Problem statement - For every record beneath this instruction, give an exact repetition, omitting images.
Input data Block Start
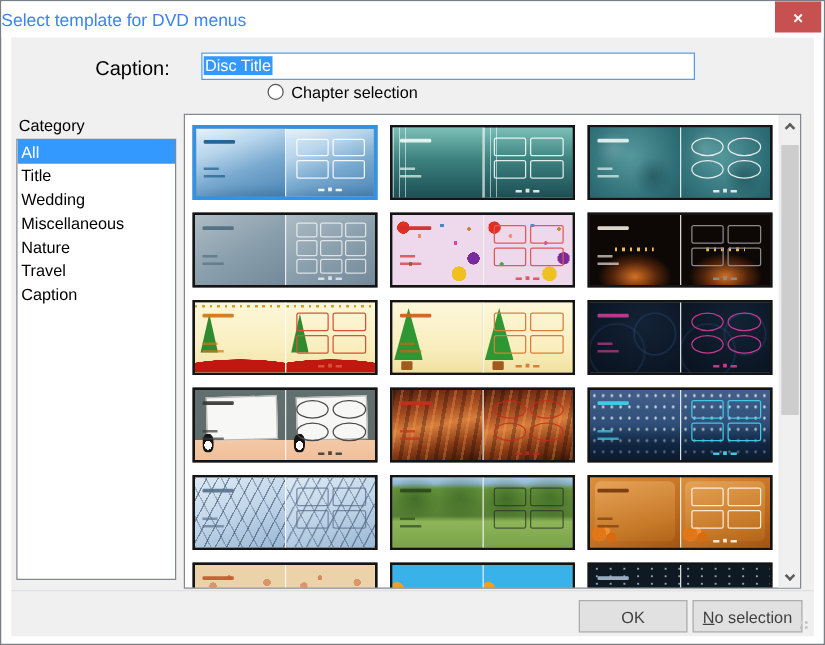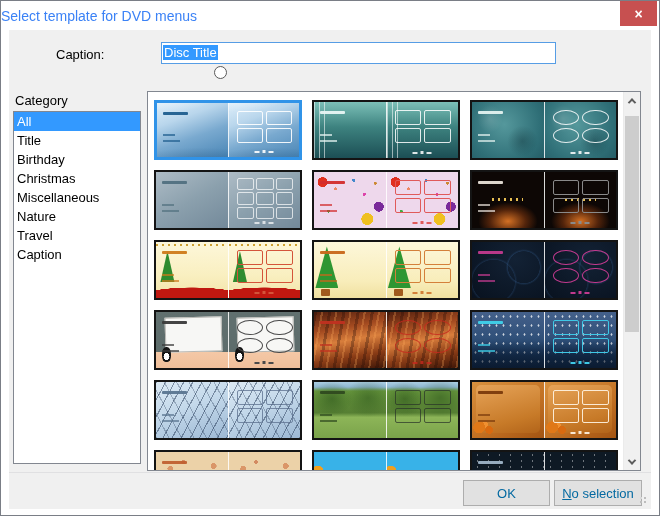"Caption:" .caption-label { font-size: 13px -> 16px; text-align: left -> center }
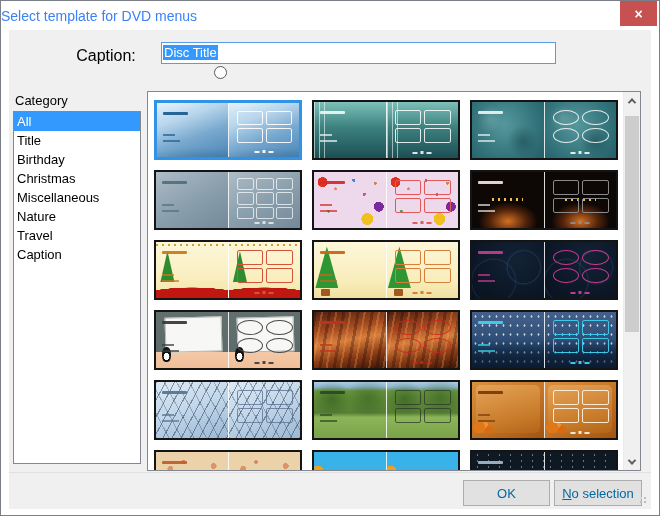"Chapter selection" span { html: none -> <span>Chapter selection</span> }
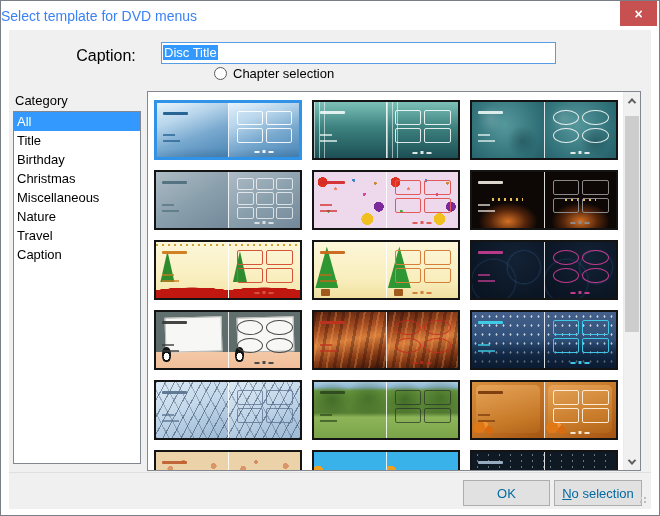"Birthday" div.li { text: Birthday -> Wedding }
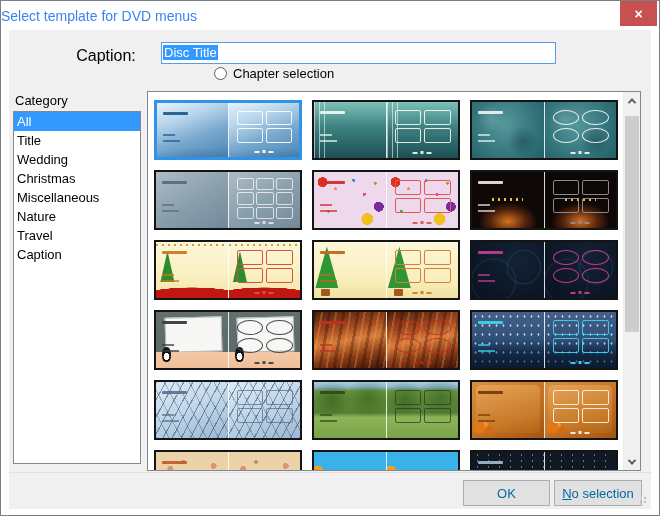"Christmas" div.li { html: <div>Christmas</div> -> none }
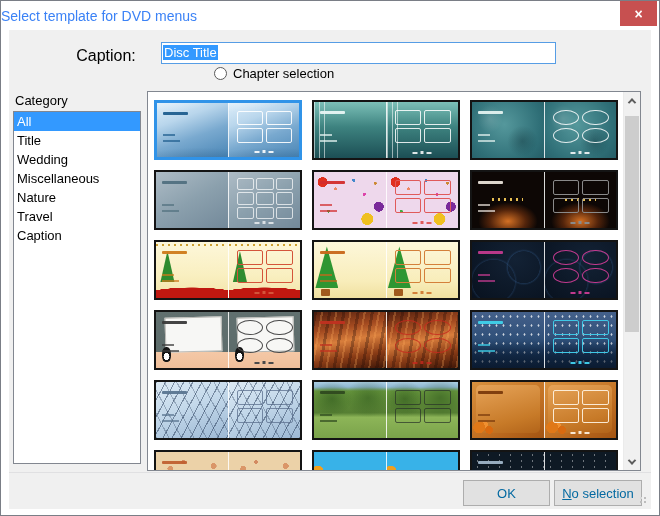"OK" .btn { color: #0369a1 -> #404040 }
Input data Block End
Result of this exercise -
"Caption:" .caption-label { font-size: 13px -> 16px; text-align: left -> center }
"Chapter selection" span { html: none -> <span>Chapter selection</span> }
"Birthday" div.li { text: Birthday -> Wedding }
"Christmas" div.li { html: <div>Christmas</div> -> none }
"OK" .btn { color: #0369a1 -> #404040 }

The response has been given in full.